Revelações que surgem numa espiral caótica de riso e choro podem dar em narrativas pouco coesas, quase capengas, como uma máquina feita de peças de tamanhos diferentes. O único meio de se chegar a um todo que faça algum sentido diante de material tão heterogêneo é mergulhar no pluralismo e expor cada assunto com o mesmo destaque, facultando ao público descobrir o que mais lhe interessa e se seguirá firme até a última cena — ainda que não tenha a mais pálida noção a respeito do que verá na tela. É difícil não conhecer algum detalhe da vida de Carrie Fisher (1956-2016), que deixou no cinema a marca da versatilidade e do carisma, enquanto tentava não sucumbir ao abuso de drogas. Eternizada na cultura pop como a Princesa Leia Organa dos primeiros filmes da saga Guerra nas Estrelas, em “Lembranças de Hollywood” Fisher volta aos lances autobiográficos que dividiu com o público em “Postcards from the Edge” (“cartões-postais do abismo”, em tradução livre; 1987), ao longo dos quais narra com louvável intrepidez os episódios regados a cocaína e opiodes como o Percodan e o Demerol, e em que medida a interferência da mãe, Debbie Reynolds (1932-2016), foi-lhe benéfica ou perniciosa, na doença e na carreira.
Uma mulher sob influência
Fisher recorre a Suzanne Vale para contar as desventuras de uma atriz de trinta e muitos batendo cabeça, pulando de cama em cama e virando o terror de diretores e presidentes de estúdios, turbinada pelas substâncias que adquire com prescrições médicas suspeitas ou traficantes que encontra nos intervalos das gravações. Mike Nichols (1931-2014) coloca o alter ego de Fisher em situações que evocam o título original de seu livro de memórias, e ela parece estar sempre por um fio, agarrando-se a um peitoril que foge-lhe, exatamente como na cena em que Nichols explica um truque dos sets. Suzanne garante algum dinheiro com produções involuntariamente trash, e quando passa do limite e é hospitalizada depois de uma overdose da qual escapa por pouco, seus empregadores passam a exigir que more com a mãe, Doris Mann, uma diva da Era de Ouro hollywoodiana. Como se adiantasse…
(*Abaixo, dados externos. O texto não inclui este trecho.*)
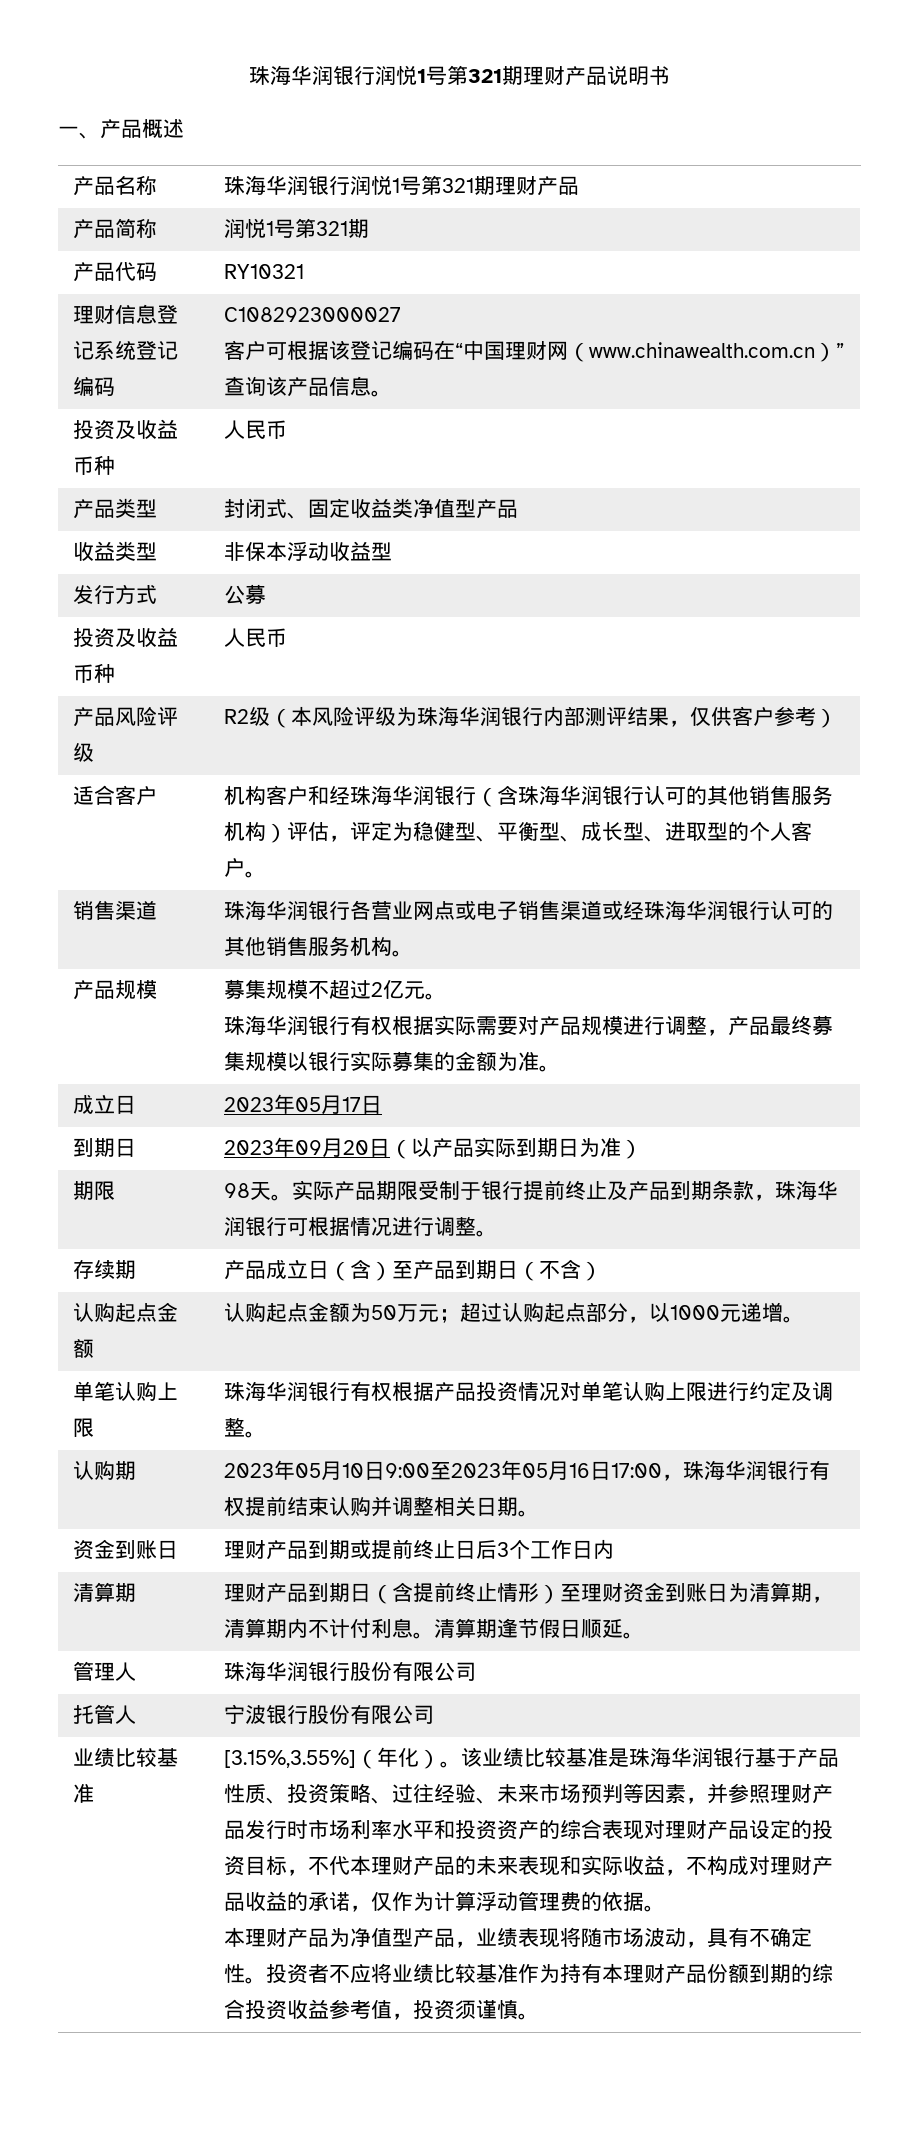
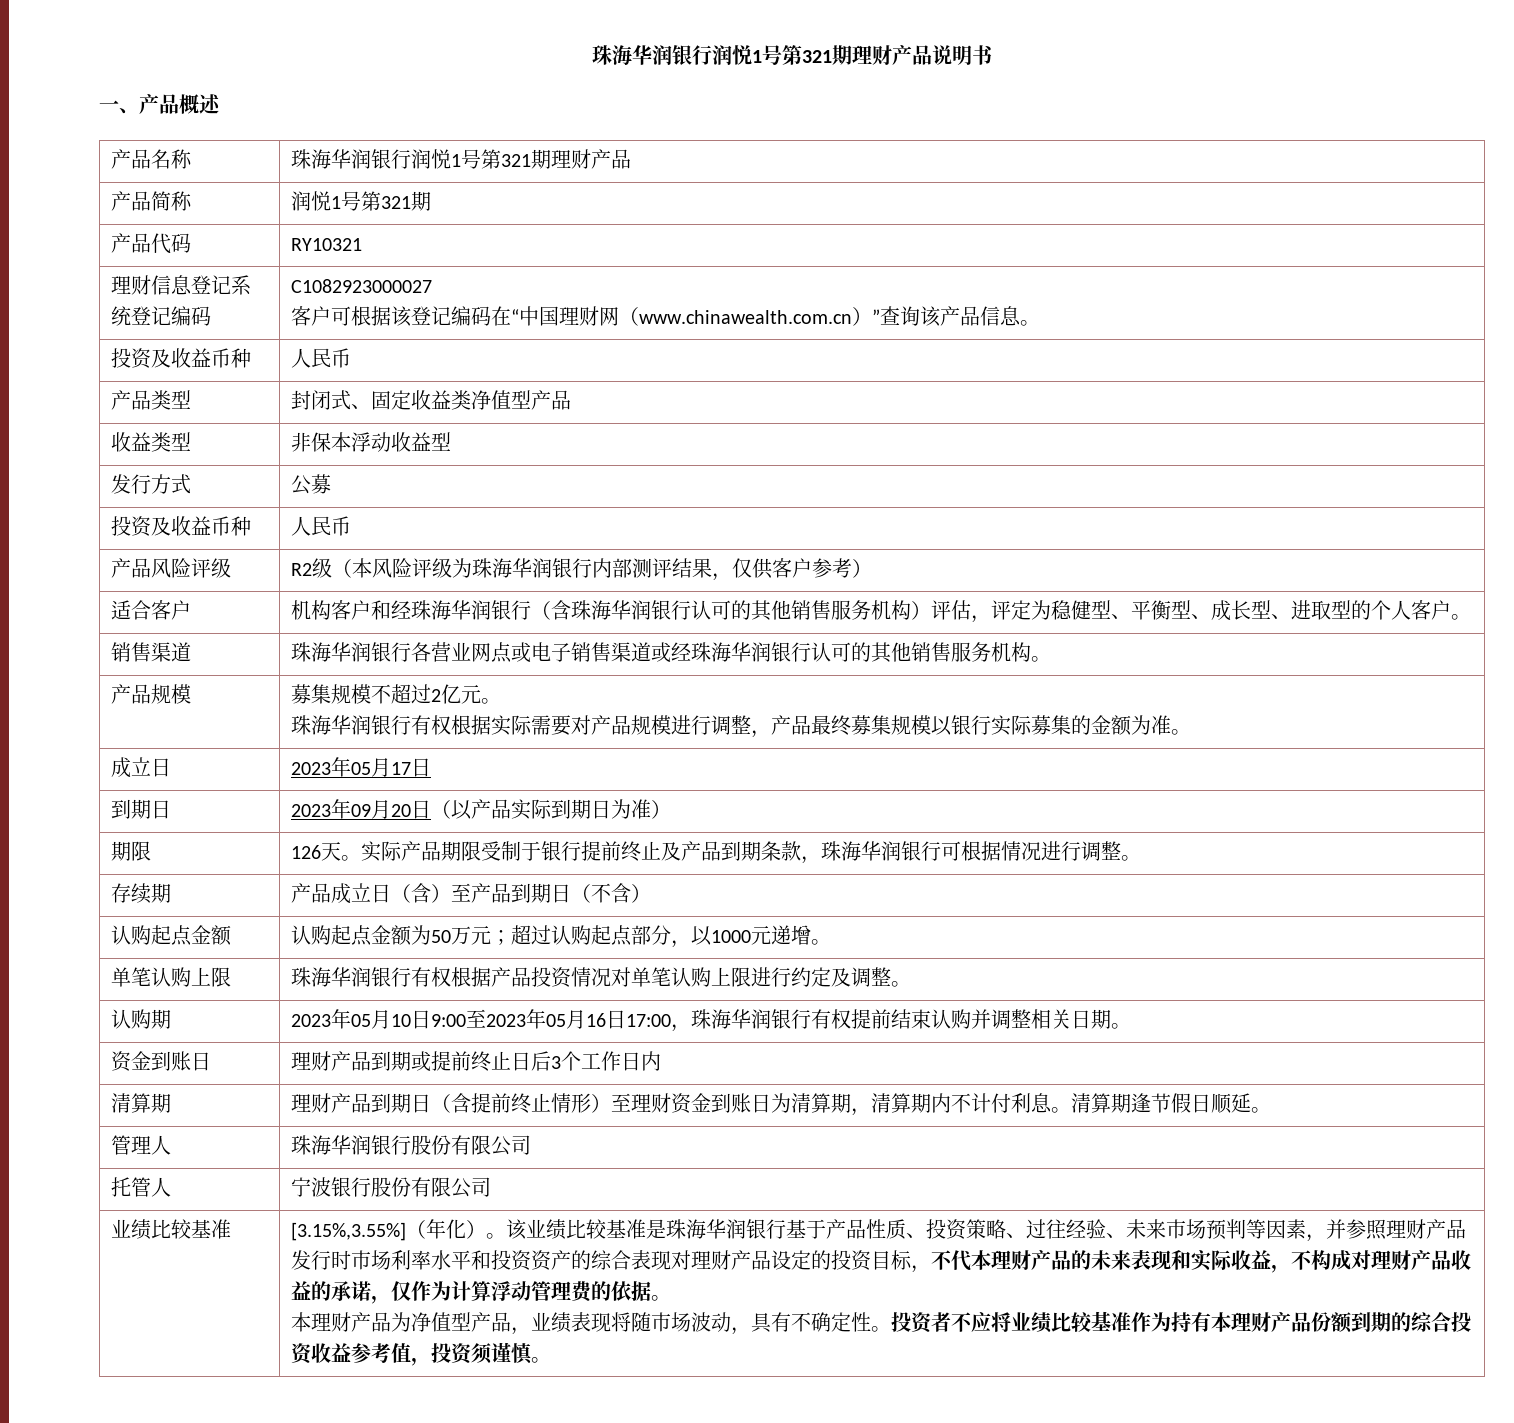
- 期限 | 98天。实际产品期限受制于银行提前终止及产品到期条款，珠海华润银行可根据情况进行调整。
+ 期限 | 126天。实际产品期限受制于银行提前终止及产品到期条款，珠海华润银行可根据情况进行调整。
Duas mulheres sob influência
A proximidade compulsória de Suzanne e Doris faz “Lembranças de Hollywood” derivar para o que assemelha-se a um seriado de comédias de situação, sem que perca um milímetro da profundidade dramática — e até ganhe-se mais. Nichols é hábil em capturar a tensão que define esse relacionamento, arriscando justificativas para a instabilidade psicológica de Suzanne, talvez nos genes. Doris é a típica ególatra, alguém que, de propósito ou não, monopoliza as atenções, ofuscando Suzanne, que à primeira vista não se abala, mas também carece dos holofotes, inclusive como ganha-pão. Doris surge preparando uma vitamina de mirtilo, banana e morango à qual acrescenta meia garrafa de vodca, mas diz beber socialmente. Durante uma briga das duas, fica-se sabendo que ela costumava dar soníferos à pequena Suzanne, e nesse momento a trama dá sua grande virada. Como em 90% das vezes, Meryl Streep forja o personagem a seu talante em longas primorosos que ficaram meio esquecidos (mas que continuam relevantes, ao contrários de certos remakes caça-níqueis), e Shirley MacLaine é o próprio sinônimo de graça e charme. Complexa, a relação de Carrie Fisher e Debbie Reynolds foi um amálgama de amor e ódio até o fim, quando Fisher acabou morrendo vítima de comorbidades ligadas ao uso de entorpecentes. Menos de 24 horas mais tarde, Debbie Reynolds juntou-se à filha.